■ STORED DATA

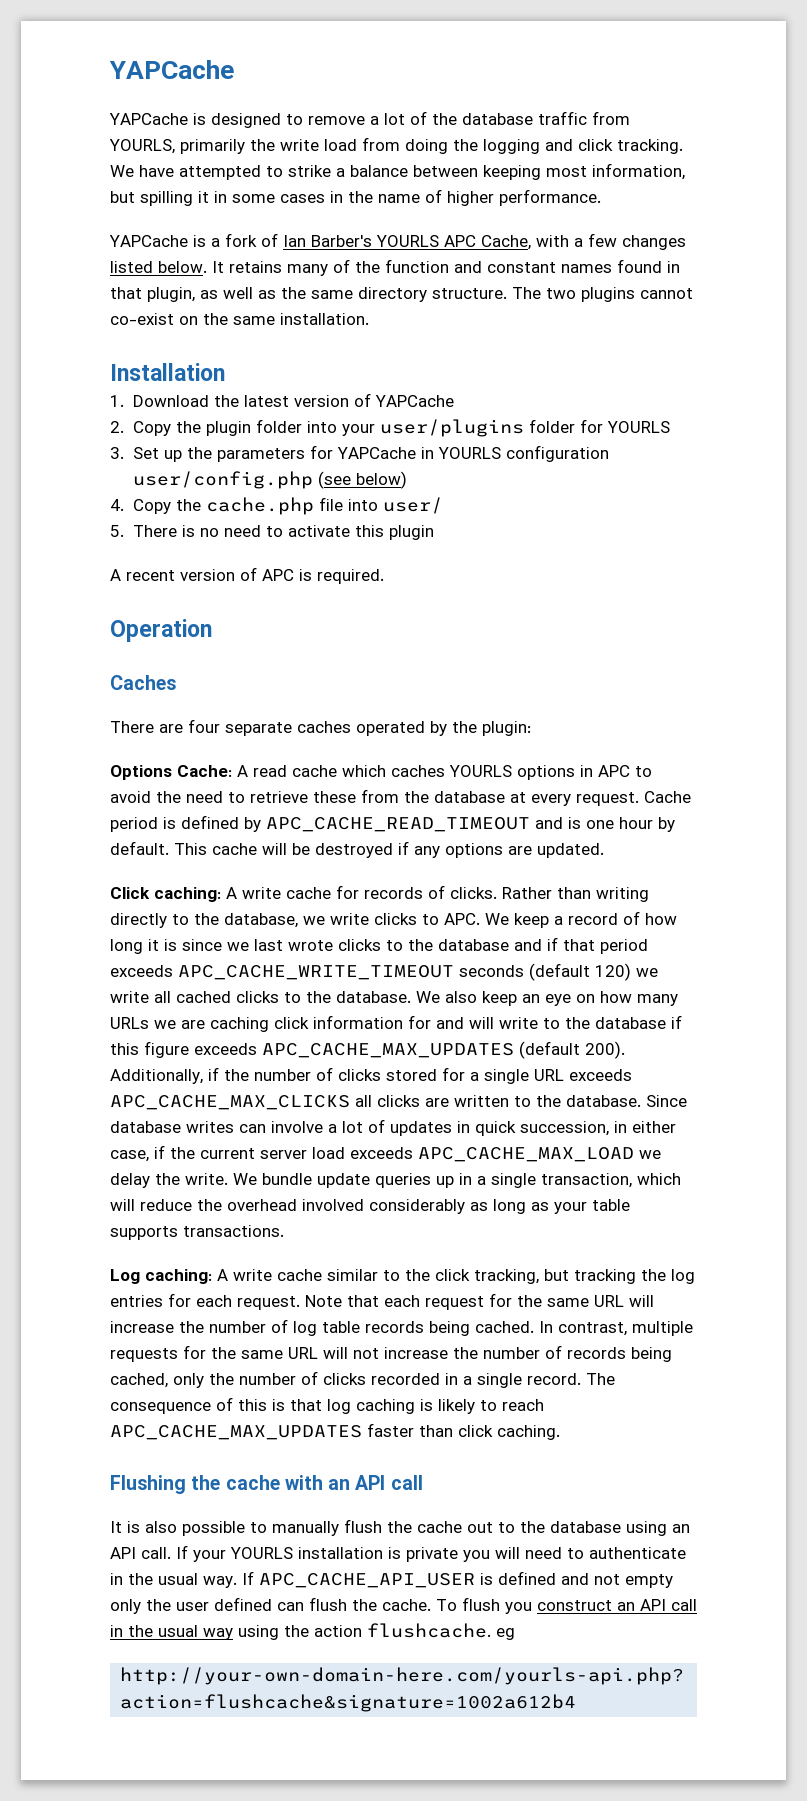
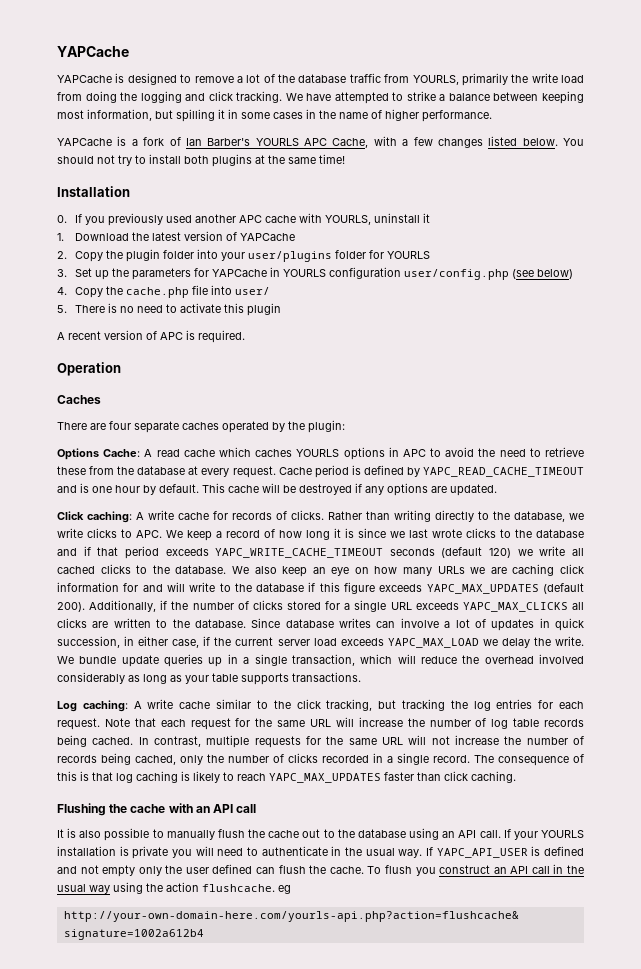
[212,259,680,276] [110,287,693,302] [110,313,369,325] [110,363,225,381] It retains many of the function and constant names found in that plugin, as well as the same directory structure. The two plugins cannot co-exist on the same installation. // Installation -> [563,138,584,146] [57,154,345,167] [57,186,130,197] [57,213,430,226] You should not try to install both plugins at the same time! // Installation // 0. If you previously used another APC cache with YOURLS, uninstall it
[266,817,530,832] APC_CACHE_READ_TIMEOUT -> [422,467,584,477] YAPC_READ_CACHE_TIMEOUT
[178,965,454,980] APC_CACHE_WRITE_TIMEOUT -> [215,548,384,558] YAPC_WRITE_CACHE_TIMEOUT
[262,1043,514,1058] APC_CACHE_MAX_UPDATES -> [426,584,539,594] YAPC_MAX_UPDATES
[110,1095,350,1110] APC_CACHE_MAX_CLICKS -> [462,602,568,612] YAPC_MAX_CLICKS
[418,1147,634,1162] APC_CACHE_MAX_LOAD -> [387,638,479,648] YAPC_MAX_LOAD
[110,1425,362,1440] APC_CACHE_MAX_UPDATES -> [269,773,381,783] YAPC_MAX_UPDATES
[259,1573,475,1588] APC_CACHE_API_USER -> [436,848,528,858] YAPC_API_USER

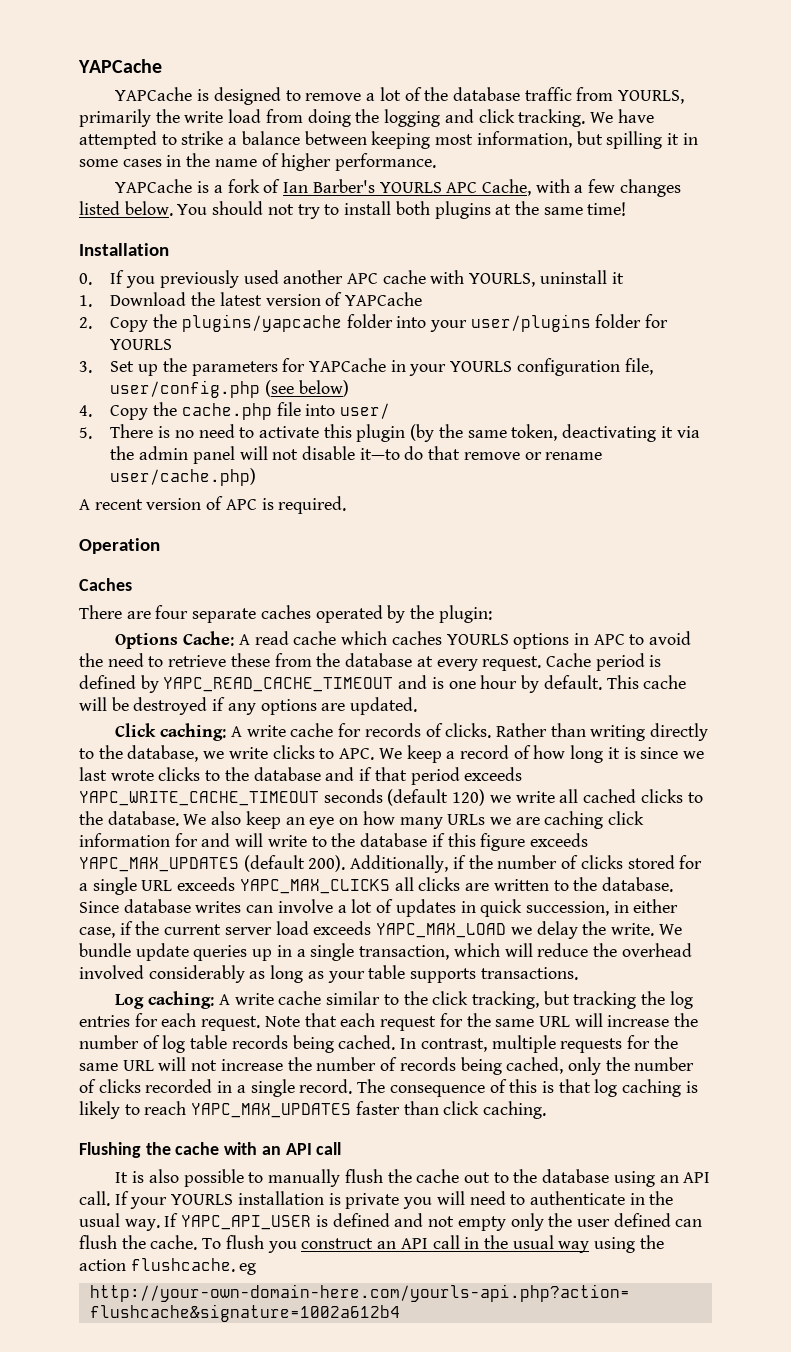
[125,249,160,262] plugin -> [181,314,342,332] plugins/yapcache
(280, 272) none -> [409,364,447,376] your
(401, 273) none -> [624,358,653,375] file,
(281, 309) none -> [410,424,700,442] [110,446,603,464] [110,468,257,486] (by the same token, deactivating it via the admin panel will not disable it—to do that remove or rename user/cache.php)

...

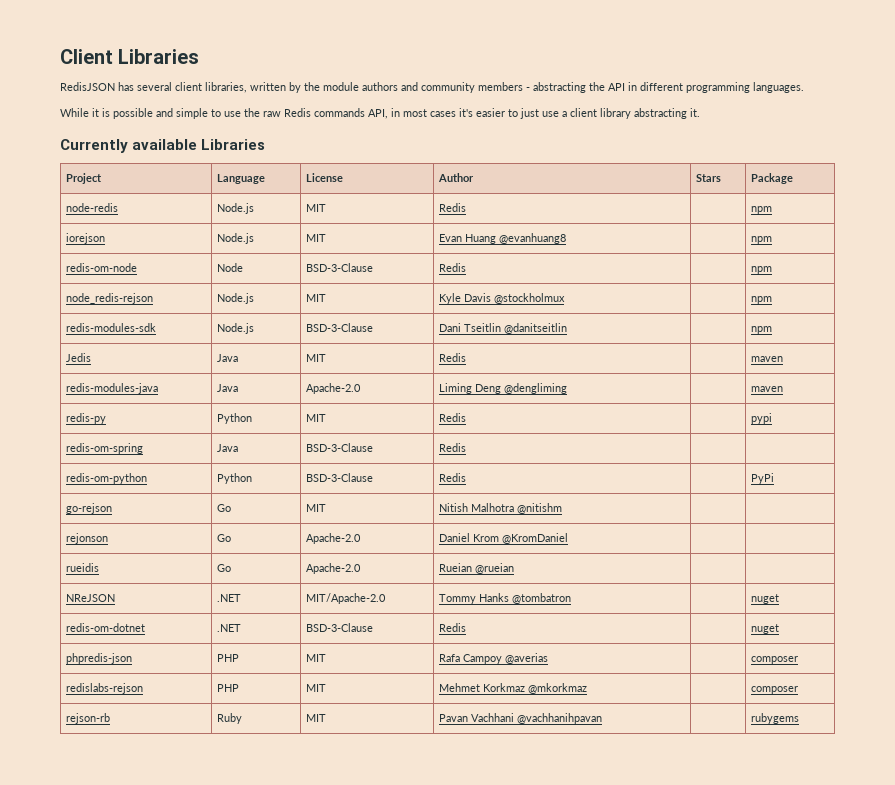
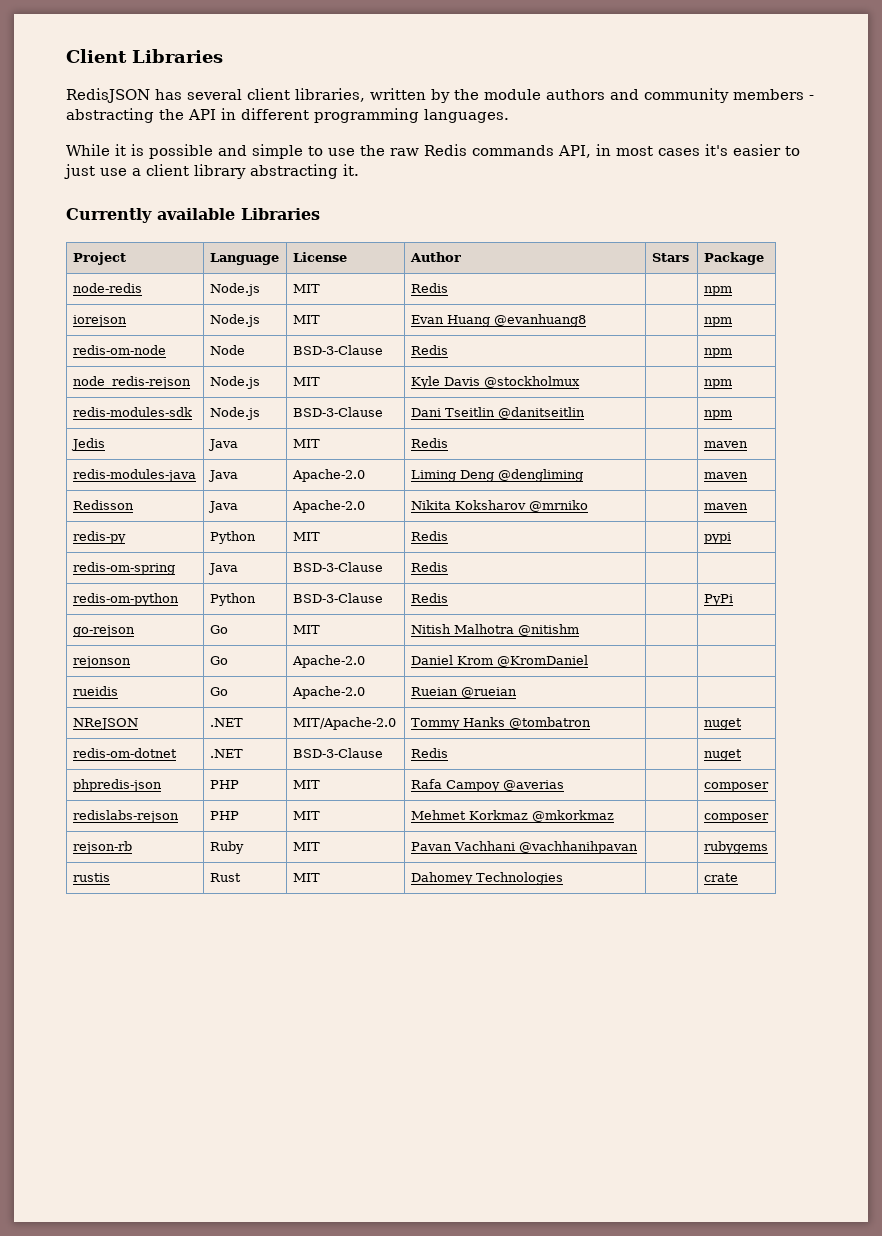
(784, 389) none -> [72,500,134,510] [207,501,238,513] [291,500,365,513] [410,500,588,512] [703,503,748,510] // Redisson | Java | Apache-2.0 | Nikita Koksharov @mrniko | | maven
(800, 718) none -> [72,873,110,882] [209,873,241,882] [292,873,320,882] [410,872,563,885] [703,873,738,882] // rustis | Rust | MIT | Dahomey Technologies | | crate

...

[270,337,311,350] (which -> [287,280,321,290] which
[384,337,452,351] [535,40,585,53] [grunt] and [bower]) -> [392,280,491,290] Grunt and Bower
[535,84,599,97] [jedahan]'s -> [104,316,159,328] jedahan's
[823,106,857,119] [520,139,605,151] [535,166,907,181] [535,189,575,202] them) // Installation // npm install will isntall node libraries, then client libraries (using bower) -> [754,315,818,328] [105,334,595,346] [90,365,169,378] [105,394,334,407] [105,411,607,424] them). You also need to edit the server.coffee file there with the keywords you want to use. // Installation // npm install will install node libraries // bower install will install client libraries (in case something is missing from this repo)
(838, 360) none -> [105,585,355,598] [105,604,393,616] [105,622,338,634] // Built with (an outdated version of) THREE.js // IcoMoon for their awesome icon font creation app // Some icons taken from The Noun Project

■ ACTION ITEM
Give back, word for word, only the lines above from the line holding "[384,337,452,351] [535,40,585,53] [grunt]" to the line holding "(838, 360) none", both included.

■ RESPONSE AREA
[384,337,452,351] [535,40,585,53] [grunt] and [bower]) -> [392,280,491,290] Grunt and Bower
[535,84,599,97] [jedahan]'s -> [104,316,159,328] jedahan's
[823,106,857,119] [520,139,605,151] [535,166,907,181] [535,189,575,202] them) // Installation // npm install will isntall node libraries, then client libraries (using bower) -> [754,315,818,328] [105,334,595,346] [90,365,169,378] [105,394,334,407] [105,411,607,424] them). You also need to edit the server.coffee file there with the keywords you want to use. // Installation // npm install will install node libraries // bower install will install client libraries (in case something is missing from this repo)
(838, 360) none -> [105,585,355,598] [105,604,393,616] [105,622,338,634] // Built with (an outdated version of) THREE.js // IcoMoon for their awesome icon font creation app // Some icons taken from The Noun Project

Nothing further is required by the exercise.